▶ Activity:
In the entries below, find the line with "(615, 431) none -> (135, 987) //" and the line with "(82, 199) none". Return those two lines and all lines between them, exactly.

▶ Data for processing:
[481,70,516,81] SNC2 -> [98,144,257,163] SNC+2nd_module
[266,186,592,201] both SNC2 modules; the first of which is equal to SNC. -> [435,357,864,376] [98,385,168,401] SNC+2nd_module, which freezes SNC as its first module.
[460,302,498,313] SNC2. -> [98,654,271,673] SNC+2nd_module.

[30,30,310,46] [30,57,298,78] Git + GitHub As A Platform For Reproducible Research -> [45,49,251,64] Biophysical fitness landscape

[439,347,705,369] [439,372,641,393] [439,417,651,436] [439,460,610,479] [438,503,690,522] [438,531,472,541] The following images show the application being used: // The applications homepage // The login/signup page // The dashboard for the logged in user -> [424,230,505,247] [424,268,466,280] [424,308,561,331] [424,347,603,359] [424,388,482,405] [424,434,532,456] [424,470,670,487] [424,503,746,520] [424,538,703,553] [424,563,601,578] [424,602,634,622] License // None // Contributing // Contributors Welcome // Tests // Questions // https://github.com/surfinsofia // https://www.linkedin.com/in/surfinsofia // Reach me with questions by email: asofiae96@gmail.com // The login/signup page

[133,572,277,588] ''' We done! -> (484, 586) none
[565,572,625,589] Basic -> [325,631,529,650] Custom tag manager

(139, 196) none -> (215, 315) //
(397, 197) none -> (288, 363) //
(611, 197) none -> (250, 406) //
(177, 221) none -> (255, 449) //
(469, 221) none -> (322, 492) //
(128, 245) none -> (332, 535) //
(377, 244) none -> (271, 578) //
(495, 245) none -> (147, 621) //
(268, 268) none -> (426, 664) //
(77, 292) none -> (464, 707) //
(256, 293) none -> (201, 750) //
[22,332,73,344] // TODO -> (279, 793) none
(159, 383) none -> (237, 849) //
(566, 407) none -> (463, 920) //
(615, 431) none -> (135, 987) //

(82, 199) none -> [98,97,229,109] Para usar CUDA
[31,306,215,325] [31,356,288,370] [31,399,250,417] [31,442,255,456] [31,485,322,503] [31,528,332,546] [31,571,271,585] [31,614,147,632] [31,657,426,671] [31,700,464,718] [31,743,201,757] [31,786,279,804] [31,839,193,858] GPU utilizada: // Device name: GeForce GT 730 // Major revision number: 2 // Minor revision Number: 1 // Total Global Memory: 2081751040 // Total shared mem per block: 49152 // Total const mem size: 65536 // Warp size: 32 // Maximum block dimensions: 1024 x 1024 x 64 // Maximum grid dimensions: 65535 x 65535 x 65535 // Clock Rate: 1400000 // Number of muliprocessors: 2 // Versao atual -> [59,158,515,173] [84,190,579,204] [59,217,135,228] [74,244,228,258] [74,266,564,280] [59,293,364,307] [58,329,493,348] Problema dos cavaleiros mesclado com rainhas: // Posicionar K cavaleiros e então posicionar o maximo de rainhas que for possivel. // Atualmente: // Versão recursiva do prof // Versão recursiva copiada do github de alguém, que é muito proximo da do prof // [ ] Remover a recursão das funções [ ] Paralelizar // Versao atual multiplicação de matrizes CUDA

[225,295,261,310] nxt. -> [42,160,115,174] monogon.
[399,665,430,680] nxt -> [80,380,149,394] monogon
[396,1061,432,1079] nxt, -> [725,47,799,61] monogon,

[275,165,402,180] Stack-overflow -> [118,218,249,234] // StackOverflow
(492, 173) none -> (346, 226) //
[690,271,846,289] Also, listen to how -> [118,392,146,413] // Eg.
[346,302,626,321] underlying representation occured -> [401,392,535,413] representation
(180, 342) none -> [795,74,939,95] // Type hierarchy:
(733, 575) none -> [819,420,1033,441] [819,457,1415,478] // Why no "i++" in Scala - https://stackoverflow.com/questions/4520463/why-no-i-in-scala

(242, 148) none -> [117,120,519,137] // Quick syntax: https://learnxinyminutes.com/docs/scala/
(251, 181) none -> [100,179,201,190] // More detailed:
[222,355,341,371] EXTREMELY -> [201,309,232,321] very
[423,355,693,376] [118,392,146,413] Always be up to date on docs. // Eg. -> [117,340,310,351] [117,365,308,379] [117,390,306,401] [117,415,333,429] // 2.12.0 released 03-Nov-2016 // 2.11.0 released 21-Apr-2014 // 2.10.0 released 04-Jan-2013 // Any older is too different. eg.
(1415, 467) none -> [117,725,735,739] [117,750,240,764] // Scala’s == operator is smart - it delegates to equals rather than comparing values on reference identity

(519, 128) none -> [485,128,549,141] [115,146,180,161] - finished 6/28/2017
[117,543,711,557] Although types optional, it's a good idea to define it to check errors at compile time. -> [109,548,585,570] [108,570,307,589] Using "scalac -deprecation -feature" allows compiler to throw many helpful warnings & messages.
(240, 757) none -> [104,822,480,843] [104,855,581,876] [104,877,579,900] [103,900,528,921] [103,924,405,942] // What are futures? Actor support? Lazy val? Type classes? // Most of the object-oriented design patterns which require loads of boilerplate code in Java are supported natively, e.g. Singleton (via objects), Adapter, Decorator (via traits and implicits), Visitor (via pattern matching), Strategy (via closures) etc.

▶ Answer to this exercise:
(615, 431) none -> (135, 987) //

(82, 199) none -> [98,97,229,109] Para usar CUDA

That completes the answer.